◆ EXERCISE AIM
Transcription task. Write out each entry verbatim and exclude any image.

[Edit tracking data]
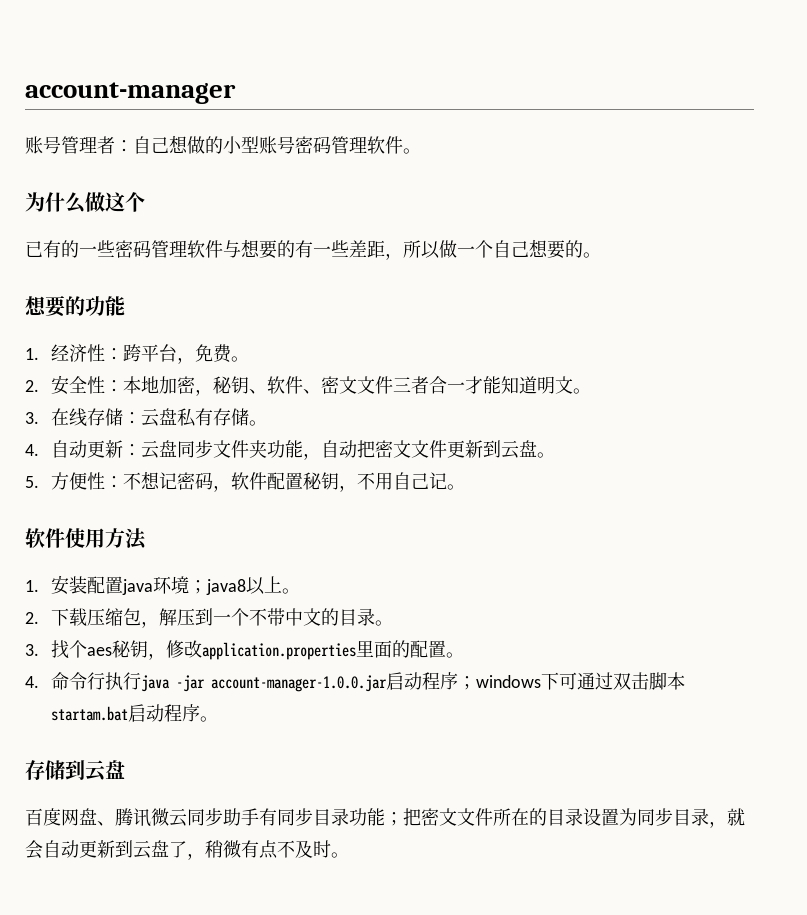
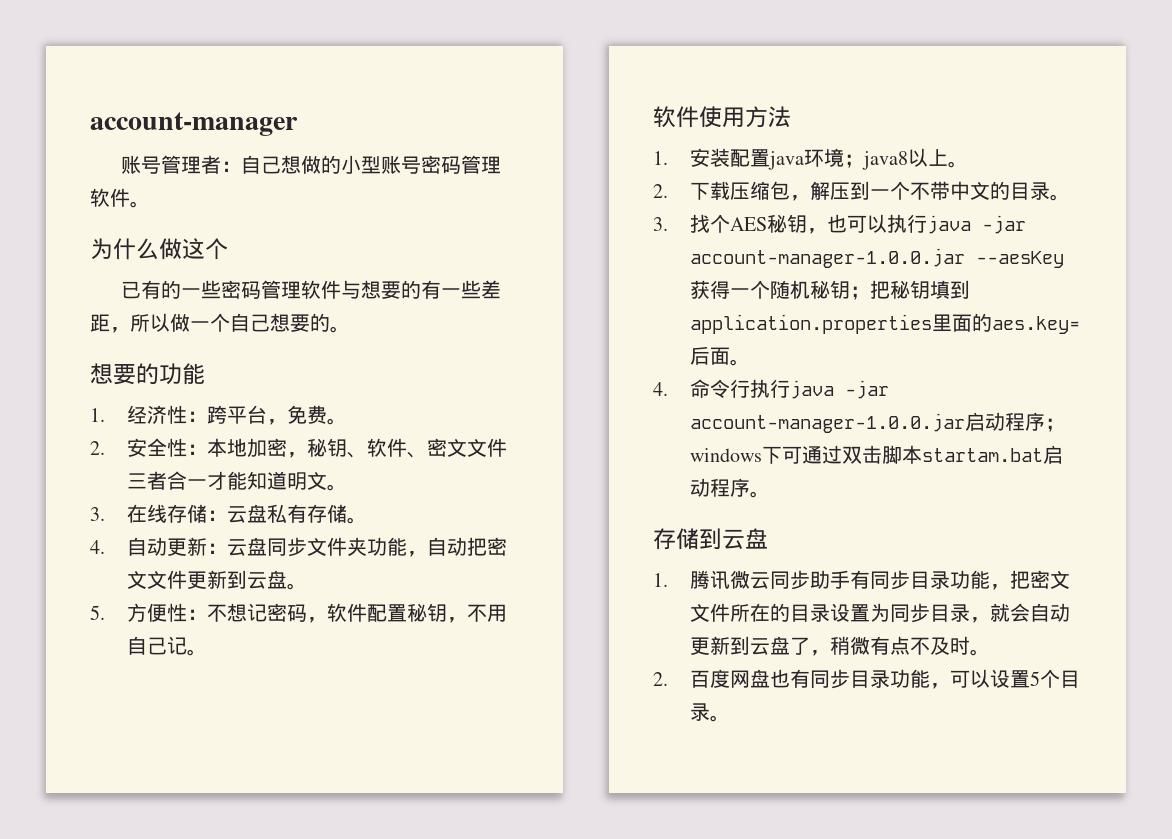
- 3.找个aes秘钥，修改application.properties里面的配置。
+ 3.找个AES秘钥，也可以执行java -jar account-manager-1.0.0.jar --aesKey获得一个随机秘钥；把秘钥填到application.properties里面的aes.key=后面。
- 百度网盘、腾讯微云同步助手有同步目录功能；把密文文件所在的目录设置为同步目录，就会自动更新到云盘了，稍微有点不及时。
+ 1.腾讯微云同步助手有同步目录功能，把密文文件所在的目录设置为同步目录，就会自动更新到云盘了，稍微有点不及时。
+ 2.百度网盘也有同步目录功能，可以设置5个目录。

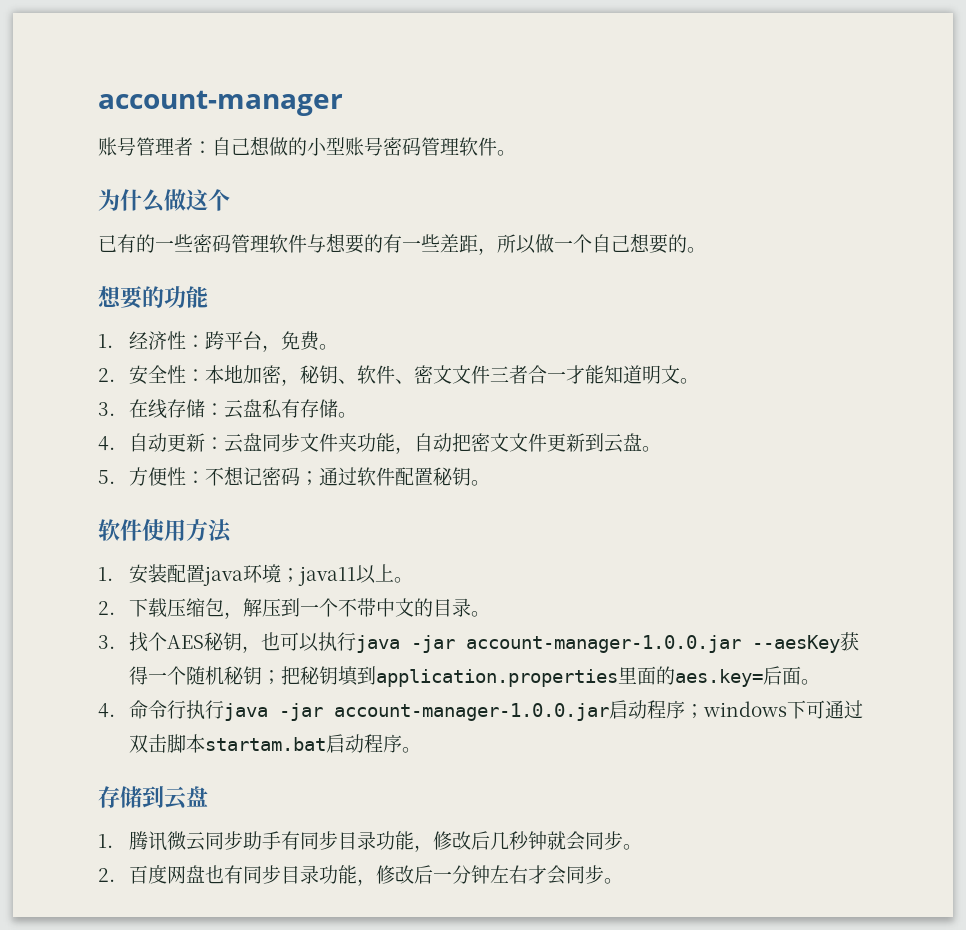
- 5.方便性：不想记密码，软件配置秘钥，不用自己记。
+ 5.方便性：不想记密码；通过软件配置秘钥。
- 1.安装配置java环境；java8以上。
+ 1.安装配置java环境；java11以上。
- 1.腾讯微云同步助手有同步目录功能，把密文文件所在的目录设置为同步目录，就会自动更新到云盘了，稍微有点不及时。
+ 1.腾讯微云同步助手有同步目录功能，修改后几秒钟就会同步。
- 2.百度网盘也有同步目录功能，可以设置5个目录。
+ 2.百度网盘也有同步目录功能，修改后一分钟左右才会同步。

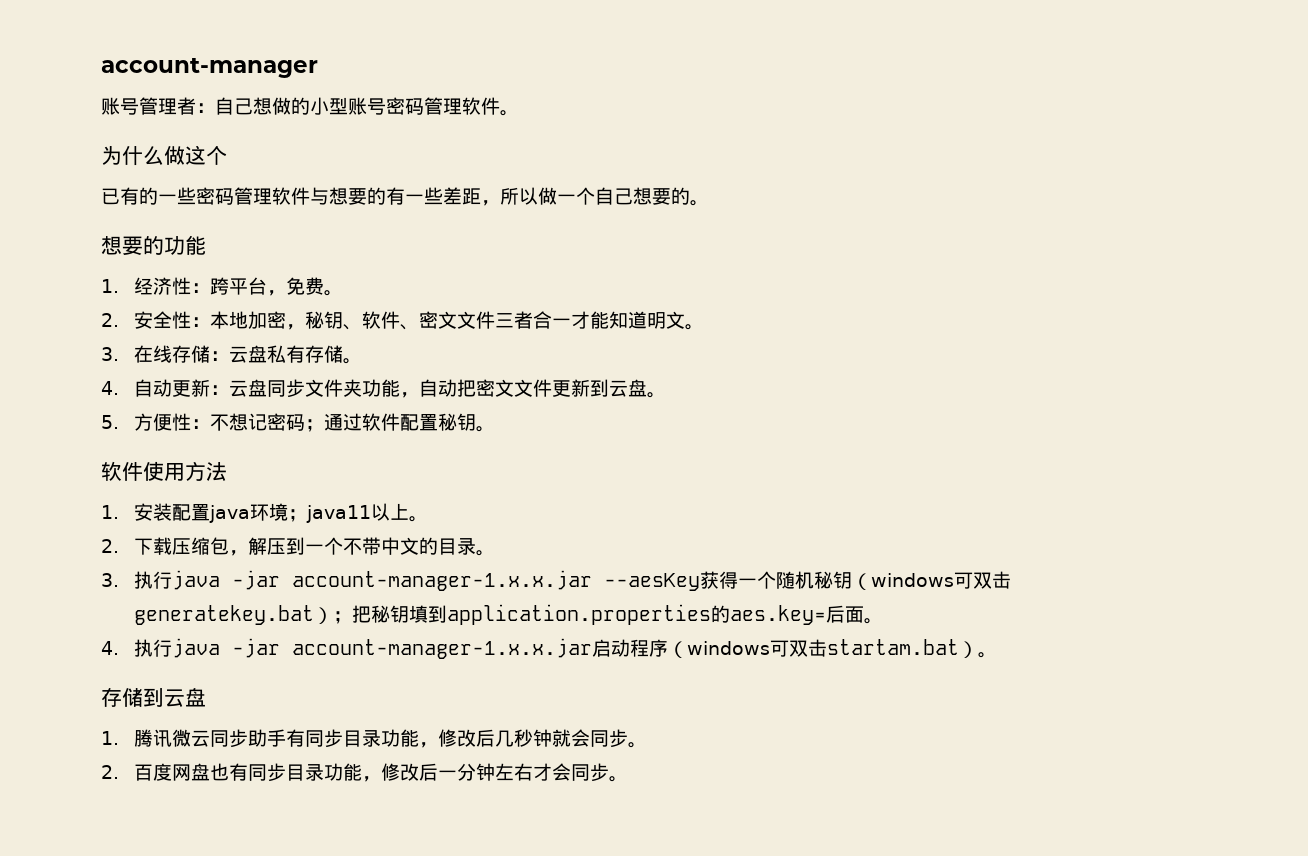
- 3.找个AES秘钥，也可以执行java -jar account-manager-1.0.0.jar --aesKey获得一个随机秘钥；把秘钥填到application.properties里面的aes.key=后面。
+ 3.执行java -jar account-manager-1.x.x.jar --aesKey获得一个随机秘钥（windows可双击generatekey.bat）；把秘钥填到application.properties的aes.key=后面。
- 4.命令行执行java -jar account-manager-1.0.0.jar启动程序；windows下可通过双击脚本startam.bat启动程序。
+ 4.执行java -jar account-manager-1.x.x.jar启动程序（windows可双击startam.bat）。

◆ SOLUTION BELOW
- 3.找个aes秘钥，修改application.properties里面的配置。
+ 3.找个AES秘钥，也可以执行java -jar account-manager-1.0.0.jar --aesKey获得一个随机秘钥；把秘钥填到application.properties里面的aes.key=后面。
- 百度网盘、腾讯微云同步助手有同步目录功能；把密文文件所在的目录设置为同步目录，就会自动更新到云盘了，稍微有点不及时。
+ 1.腾讯微云同步助手有同步目录功能，把密文文件所在的目录设置为同步目录，就会自动更新到云盘了，稍微有点不及时。
+ 2.百度网盘也有同步目录功能，可以设置5个目录。

- 5.方便性：不想记密码，软件配置秘钥，不用自己记。
+ 5.方便性：不想记密码；通过软件配置秘钥。
- 1.安装配置java环境；java8以上。
+ 1.安装配置java环境；java11以上。
- 1.腾讯微云同步助手有同步目录功能，把密文文件所在的目录设置为同步目录，就会自动更新到云盘了，稍微有点不及时。
+ 1.腾讯微云同步助手有同步目录功能，修改后几秒钟就会同步。
- 2.百度网盘也有同步目录功能，可以设置5个目录。
+ 2.百度网盘也有同步目录功能，修改后一分钟左右才会同步。

- 3.找个AES秘钥，也可以执行java -jar account-manager-1.0.0.jar --aesKey获得一个随机秘钥；把秘钥填到application.properties里面的aes.key=后面。
+ 3.执行java -jar account-manager-1.x.x.jar --aesKey获得一个随机秘钥（windows可双击generatekey.bat）；把秘钥填到application.properties的aes.key=后面。
- 4.命令行执行java -jar account-manager-1.0.0.jar启动程序；windows下可通过双击脚本startam.bat启动程序。
+ 4.执行java -jar account-manager-1.x.x.jar启动程序（windows可双击startam.bat）。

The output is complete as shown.